La evidencia empírica -y las opciones electorales- apunta a que el crecimiento económico y la generación de puestos de trabajo que el crecimiento trae consigo parecen ser condiciones necesarias pero no suficientes para superar la pobreza y cimentar regímenes democráticos. O lo mismo dicho en términos ideológicamente más cargados, el "chorreo" sólo funciona en el largo plazo. Y como todo buen economista sabe, en el largo plazo estamos todos muertos.
El desafío es enseñar a pescar y regalar el pescado al mismo tiempo. No regalar demasiado, para evitar crear excesiva dependencia, pero regalar lo suficiente para poder alimentarse y cubrir las necesidades básicas a través de una red de protección social que permita concentrarse en el proceso de aprendizaje. No se puede aprender con el estómago vacío.
Llevado al plano de las políticas públicas, el reto es equilibrar incentivos al esfuerzo necesario para todo proceso de superación, con políticas distributivas que permitan mitigar el carácter frecuentemente asimétrico del crecimiento. Tarea nada de fácil, particularmente por el riesgo de caer en las llamadas "trampas" de pobreza, donde los beneficios se van perdiendo en la medida en que se va saliendo de la situación de pobreza. Al mismo tiempo, es importante que los beneficios sean adecuadamente focalizados a aquellos más vulnerables. Hay que evitar seguir regalándoles pescado a quienes ya aprendieron a pescar solos. Asimismo, se deben diseñar políticas que siempre hagan más atractivo comer lo que uno pesca versus lo que se recibe. Es de esperar que lo anterior sea tomado en cuenta en la discusión del proyecto que elimina gradualmente la cotización de salud del 7% de los pensionados.

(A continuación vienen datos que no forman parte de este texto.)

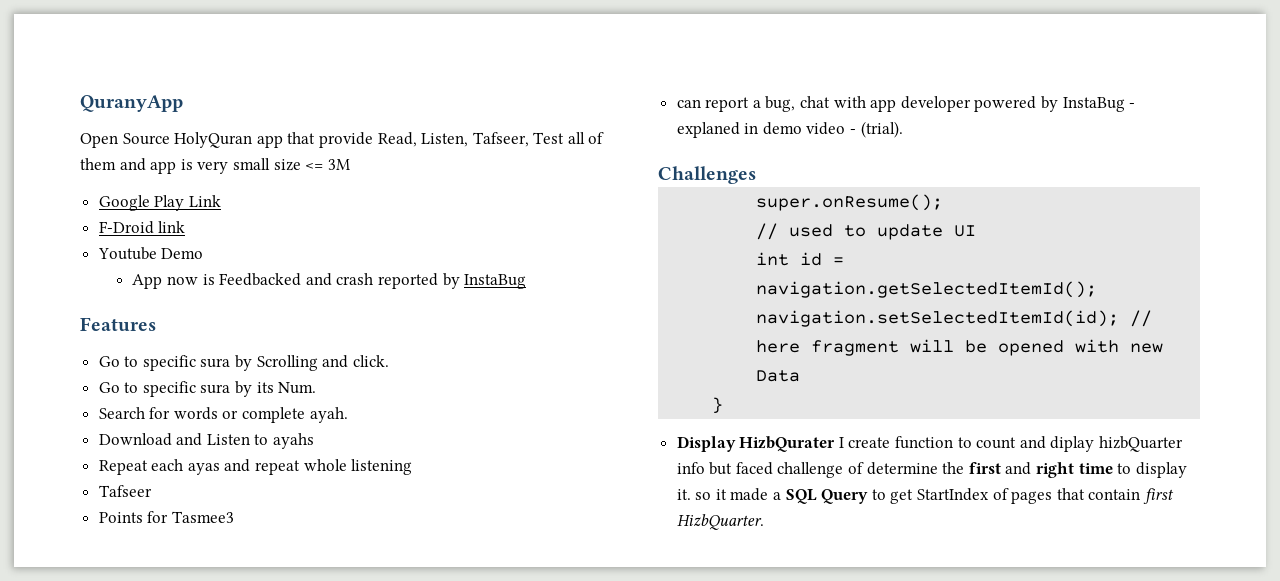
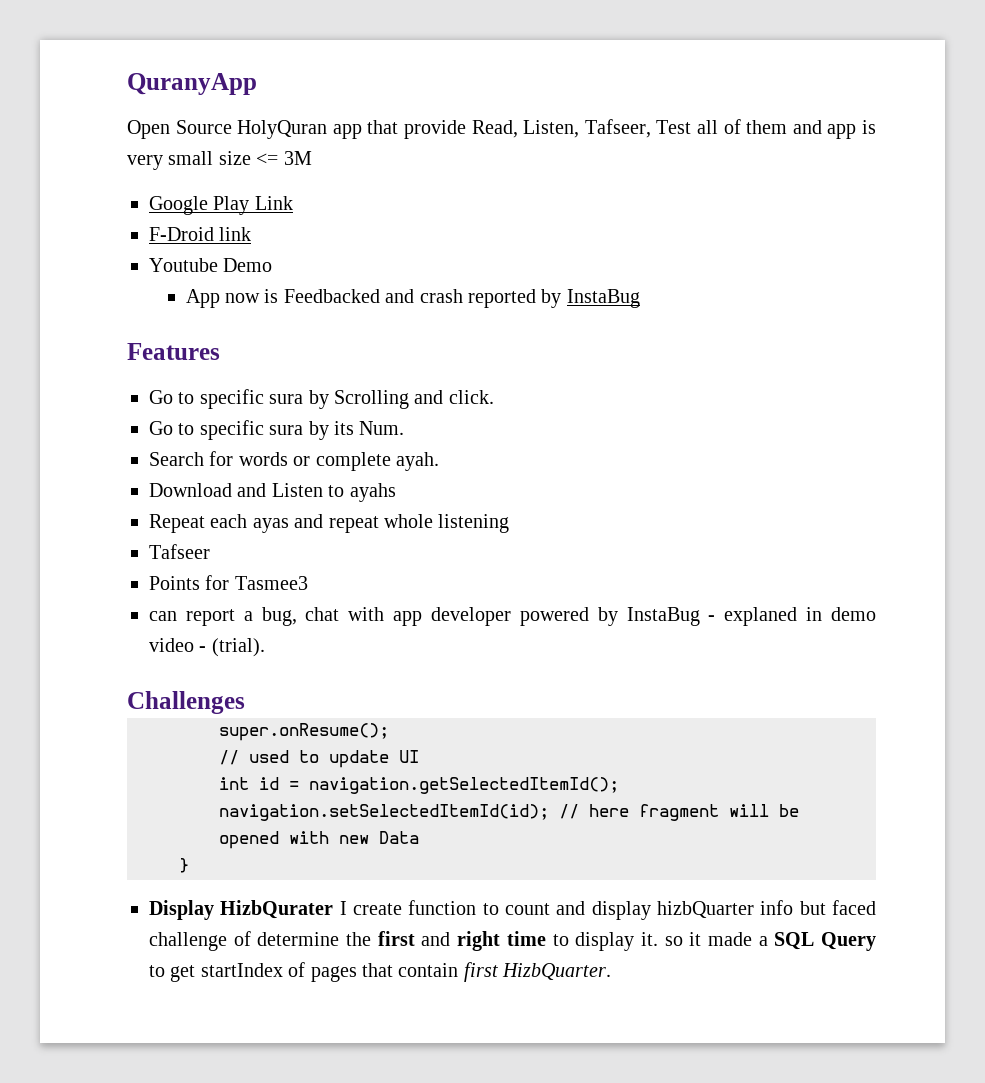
[1050,436,1095,452] diplay -> [591,901,651,920] display
[917,488,990,501] StartIndex -> [200,963,283,977] startIndex

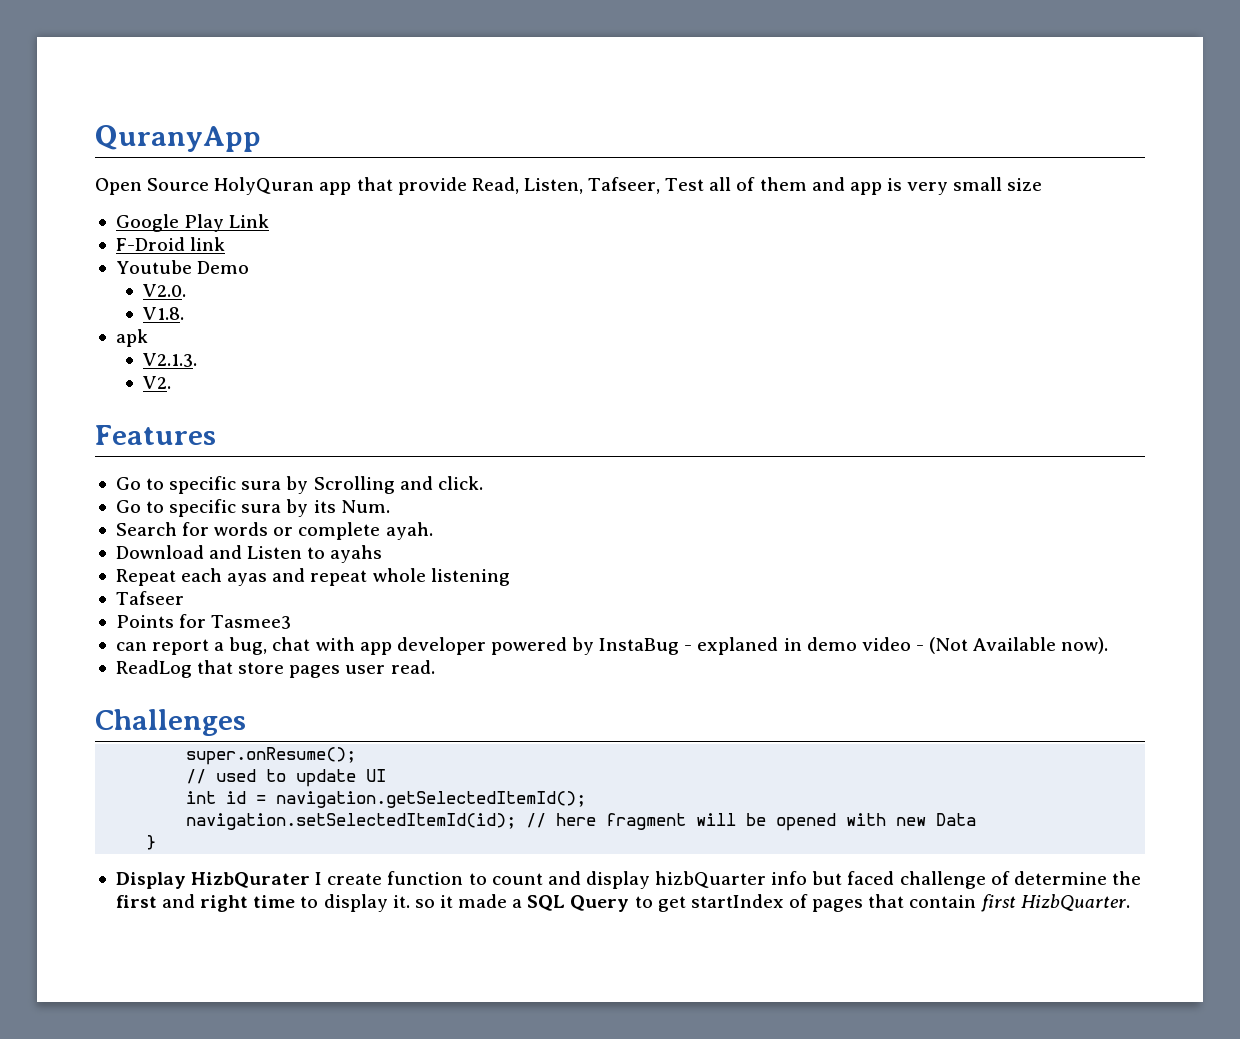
[256,151,312,165] <= 3M -> (1043, 184) none
[185,289,640,308] App now is Feedbacked and crash reported by InstaBug -> [143,284,187,297] [143,307,185,320] [115,329,148,347] [143,353,198,367] [143,376,172,389] V2.0. // V1.8. // apk // V2.1.3. // V2.
[211,638,265,657] (trial). -> [929,637,1109,654] [115,660,435,678] (Not Available now). // ReadLog that store pages user read.

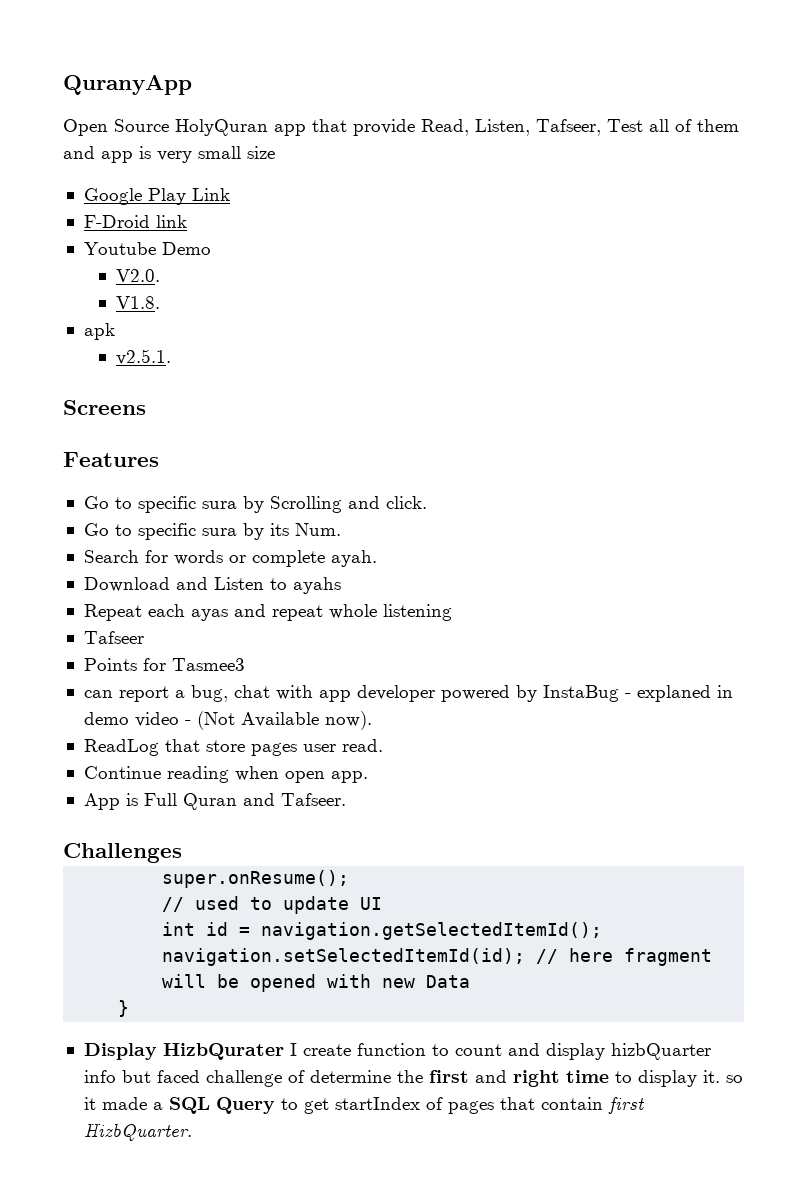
[143,353,198,367] [143,376,172,389] V2.1.3. // V2. -> [116,349,172,365] [63,400,146,415] v2.5.1. // Screens
(435, 667) none -> [83,766,368,783] [83,793,346,810] // Continue reading when open app. // App is Full Quran and Tafseer.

El dilema de enseñar o regalar no es nuevo. Es, en cierta manera, la misma disyuntiva al plantearse más o menos Estado. Fue precisamente la misma que enfrentó la Europa de posguerra, particularmente Alemania. Su respuesta fue la llamada "economía social de mercado", que buscó complementar los elementos centrales de las economías de libre mercado (respeto a la propiedad privada, fomento al libre comercio, fijación de precios por parte del mercado) con un activo rol del Estado en aquellas instancias donde el mercado presente problemas (como proporcionar una red de protección social o asegurar el funcionamiento de mercados competitivos). Eso lo tenía claro Miguel Kast, quien de muy joven llegó a Chile proveniente de Alemania, al declarar que "es tan importante lograr el desarrollo, como conseguir que todos y cada uno puedan disfrutar de él".